Top Ten Genomes - (x) The Human Genome

Top Ten Genomes - (x) The Human Genome


[Text coming soon, but you know why human genome is among the top ten genomes :) ]

The human genome gets the top position for two reasons.

(i) For being the most unusually usual. Every attempt to show ‘our genome’ to be exceptional failed so far.

(ii) For attracting the largest number of mountebanks.

Take the number of coding genes for example. When the human genome was being sequenced, Ewan Birney used to run gene sweepstakes to get predictions for the number of genes, and the estimates made by scientists ranged from 30K to 150K with the higher side being more popular. “Fruitfly has 15K gene and we are a lot more exceptional than fruitflies” was the sort of argument.

It all began in a bar. Three years ago, as the DNA sequence of the human genome was nearing completion, biologists’ estimates of the number of its genes ranged from 28,000 to 140,000. At the bar at the Cold Spring Harbor Laboratory one evening, Dr. Ewan Birney, had the idea of opening a sweepstakes. He invited researchers to register their best estimates of the number of genes, with the winner – with the guess closest to the final number – to be announced this year. Bets cost $1 in 2000, $5 in 2001 and $20 since last year.

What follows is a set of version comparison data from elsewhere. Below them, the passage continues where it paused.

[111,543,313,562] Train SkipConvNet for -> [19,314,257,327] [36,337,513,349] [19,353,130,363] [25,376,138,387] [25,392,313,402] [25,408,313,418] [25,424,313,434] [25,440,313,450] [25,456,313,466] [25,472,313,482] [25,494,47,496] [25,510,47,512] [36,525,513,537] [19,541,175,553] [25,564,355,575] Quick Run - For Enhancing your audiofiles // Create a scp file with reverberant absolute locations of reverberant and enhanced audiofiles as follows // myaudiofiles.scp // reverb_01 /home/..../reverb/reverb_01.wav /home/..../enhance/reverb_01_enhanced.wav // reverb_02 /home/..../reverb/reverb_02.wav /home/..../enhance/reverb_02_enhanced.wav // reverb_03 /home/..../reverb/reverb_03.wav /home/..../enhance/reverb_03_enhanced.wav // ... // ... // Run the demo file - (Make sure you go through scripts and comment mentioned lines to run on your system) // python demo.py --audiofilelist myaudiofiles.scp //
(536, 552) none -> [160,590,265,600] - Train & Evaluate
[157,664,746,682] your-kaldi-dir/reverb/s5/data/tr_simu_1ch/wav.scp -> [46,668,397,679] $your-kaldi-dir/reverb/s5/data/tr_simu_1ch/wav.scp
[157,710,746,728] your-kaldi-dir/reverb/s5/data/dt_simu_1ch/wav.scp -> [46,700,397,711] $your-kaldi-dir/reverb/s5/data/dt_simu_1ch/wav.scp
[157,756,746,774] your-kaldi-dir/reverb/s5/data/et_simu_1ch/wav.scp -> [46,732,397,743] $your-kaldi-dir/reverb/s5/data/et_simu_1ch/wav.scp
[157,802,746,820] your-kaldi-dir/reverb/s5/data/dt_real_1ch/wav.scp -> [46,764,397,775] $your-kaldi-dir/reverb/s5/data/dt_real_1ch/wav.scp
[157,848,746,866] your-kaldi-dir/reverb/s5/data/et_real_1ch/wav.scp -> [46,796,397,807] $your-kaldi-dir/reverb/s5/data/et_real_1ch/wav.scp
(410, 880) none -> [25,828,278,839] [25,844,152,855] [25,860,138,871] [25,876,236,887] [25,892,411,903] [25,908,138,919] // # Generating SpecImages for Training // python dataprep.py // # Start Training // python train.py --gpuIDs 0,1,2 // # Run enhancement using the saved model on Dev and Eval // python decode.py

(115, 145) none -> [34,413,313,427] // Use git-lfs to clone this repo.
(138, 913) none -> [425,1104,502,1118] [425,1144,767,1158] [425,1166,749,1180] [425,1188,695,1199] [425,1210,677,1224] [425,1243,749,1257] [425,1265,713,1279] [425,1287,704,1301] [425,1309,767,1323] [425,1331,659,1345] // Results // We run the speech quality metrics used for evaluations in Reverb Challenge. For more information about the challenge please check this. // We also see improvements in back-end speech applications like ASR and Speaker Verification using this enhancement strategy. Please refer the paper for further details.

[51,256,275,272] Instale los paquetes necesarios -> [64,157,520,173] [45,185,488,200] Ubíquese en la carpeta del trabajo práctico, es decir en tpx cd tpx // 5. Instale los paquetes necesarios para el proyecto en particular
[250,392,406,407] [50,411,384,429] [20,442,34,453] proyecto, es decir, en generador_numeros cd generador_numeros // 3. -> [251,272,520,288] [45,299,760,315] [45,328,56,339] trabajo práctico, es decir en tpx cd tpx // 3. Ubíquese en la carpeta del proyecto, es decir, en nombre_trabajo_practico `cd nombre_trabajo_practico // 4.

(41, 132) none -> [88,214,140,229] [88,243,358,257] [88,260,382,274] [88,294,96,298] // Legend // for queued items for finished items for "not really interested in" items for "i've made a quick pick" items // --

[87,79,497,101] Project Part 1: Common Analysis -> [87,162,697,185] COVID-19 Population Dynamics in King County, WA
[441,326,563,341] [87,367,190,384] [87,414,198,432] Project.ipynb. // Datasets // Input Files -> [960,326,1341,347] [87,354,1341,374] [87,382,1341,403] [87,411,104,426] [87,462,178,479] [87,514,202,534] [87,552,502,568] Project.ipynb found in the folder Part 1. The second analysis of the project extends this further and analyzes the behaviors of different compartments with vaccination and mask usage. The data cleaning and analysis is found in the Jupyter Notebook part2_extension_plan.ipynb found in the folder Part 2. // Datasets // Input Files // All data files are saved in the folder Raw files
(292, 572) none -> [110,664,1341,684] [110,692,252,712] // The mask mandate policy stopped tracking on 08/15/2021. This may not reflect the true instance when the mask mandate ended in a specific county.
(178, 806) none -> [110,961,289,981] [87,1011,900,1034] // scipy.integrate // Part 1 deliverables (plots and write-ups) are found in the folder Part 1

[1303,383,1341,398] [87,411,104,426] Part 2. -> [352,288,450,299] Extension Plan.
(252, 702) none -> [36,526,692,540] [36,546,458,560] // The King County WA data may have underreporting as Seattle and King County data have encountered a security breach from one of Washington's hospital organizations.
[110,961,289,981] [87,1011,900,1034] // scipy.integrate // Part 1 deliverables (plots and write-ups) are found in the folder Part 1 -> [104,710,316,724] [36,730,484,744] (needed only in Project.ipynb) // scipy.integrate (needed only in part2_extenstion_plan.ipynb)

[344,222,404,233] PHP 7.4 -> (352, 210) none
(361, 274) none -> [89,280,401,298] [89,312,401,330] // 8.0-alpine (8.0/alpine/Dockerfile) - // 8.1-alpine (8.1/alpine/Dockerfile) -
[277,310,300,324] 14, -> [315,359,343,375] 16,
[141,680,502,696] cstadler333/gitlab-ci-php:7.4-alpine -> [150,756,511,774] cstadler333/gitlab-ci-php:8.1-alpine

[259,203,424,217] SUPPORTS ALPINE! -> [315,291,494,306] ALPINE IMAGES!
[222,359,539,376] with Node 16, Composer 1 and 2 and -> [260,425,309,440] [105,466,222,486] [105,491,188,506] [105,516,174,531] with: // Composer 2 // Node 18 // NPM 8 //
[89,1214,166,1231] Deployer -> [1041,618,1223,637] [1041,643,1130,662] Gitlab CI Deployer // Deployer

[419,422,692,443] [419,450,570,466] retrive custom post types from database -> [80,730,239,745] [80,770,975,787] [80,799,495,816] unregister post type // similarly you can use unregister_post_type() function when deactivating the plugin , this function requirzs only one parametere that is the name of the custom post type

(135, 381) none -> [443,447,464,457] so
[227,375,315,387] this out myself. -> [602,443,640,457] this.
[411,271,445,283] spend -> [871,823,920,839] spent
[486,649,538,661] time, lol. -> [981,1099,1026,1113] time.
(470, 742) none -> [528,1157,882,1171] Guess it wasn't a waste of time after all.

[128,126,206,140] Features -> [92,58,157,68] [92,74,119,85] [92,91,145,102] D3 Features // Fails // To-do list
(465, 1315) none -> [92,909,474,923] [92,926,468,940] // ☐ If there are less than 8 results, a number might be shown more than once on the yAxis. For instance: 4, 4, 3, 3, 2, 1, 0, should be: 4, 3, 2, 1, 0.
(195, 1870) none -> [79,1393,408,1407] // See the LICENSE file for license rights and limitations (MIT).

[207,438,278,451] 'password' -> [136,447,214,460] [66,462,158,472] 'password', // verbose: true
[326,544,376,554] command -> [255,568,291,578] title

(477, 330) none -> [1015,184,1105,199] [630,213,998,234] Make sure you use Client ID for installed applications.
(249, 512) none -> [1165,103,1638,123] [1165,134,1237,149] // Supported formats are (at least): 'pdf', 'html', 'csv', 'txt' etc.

The final count came to be no more that 20,000, which is the same number, plus or minus some, for almost all vertebrates. Yet, nobody wanted to believe it and many still do not want to believe it. From the same 2003 NY Times article -

“The gene count will certainly go up from the 30,000 that people currently” claim,’ Dr. Snyder said in an interview. “The message out there is that there is clearly a lot more coding information.” Pressed for an estimate, he replied, “I’ll guess total genes – over 40,000.”

Snyder spent all his life trying to reach that 100,000 number with a series of failed argument (the latest one being alternative splicing). He even went to the extent of sequencing his own genome (‘Snyderome’), possibly believing that an exceptional person like him would have another 30% more genes than other earthlings.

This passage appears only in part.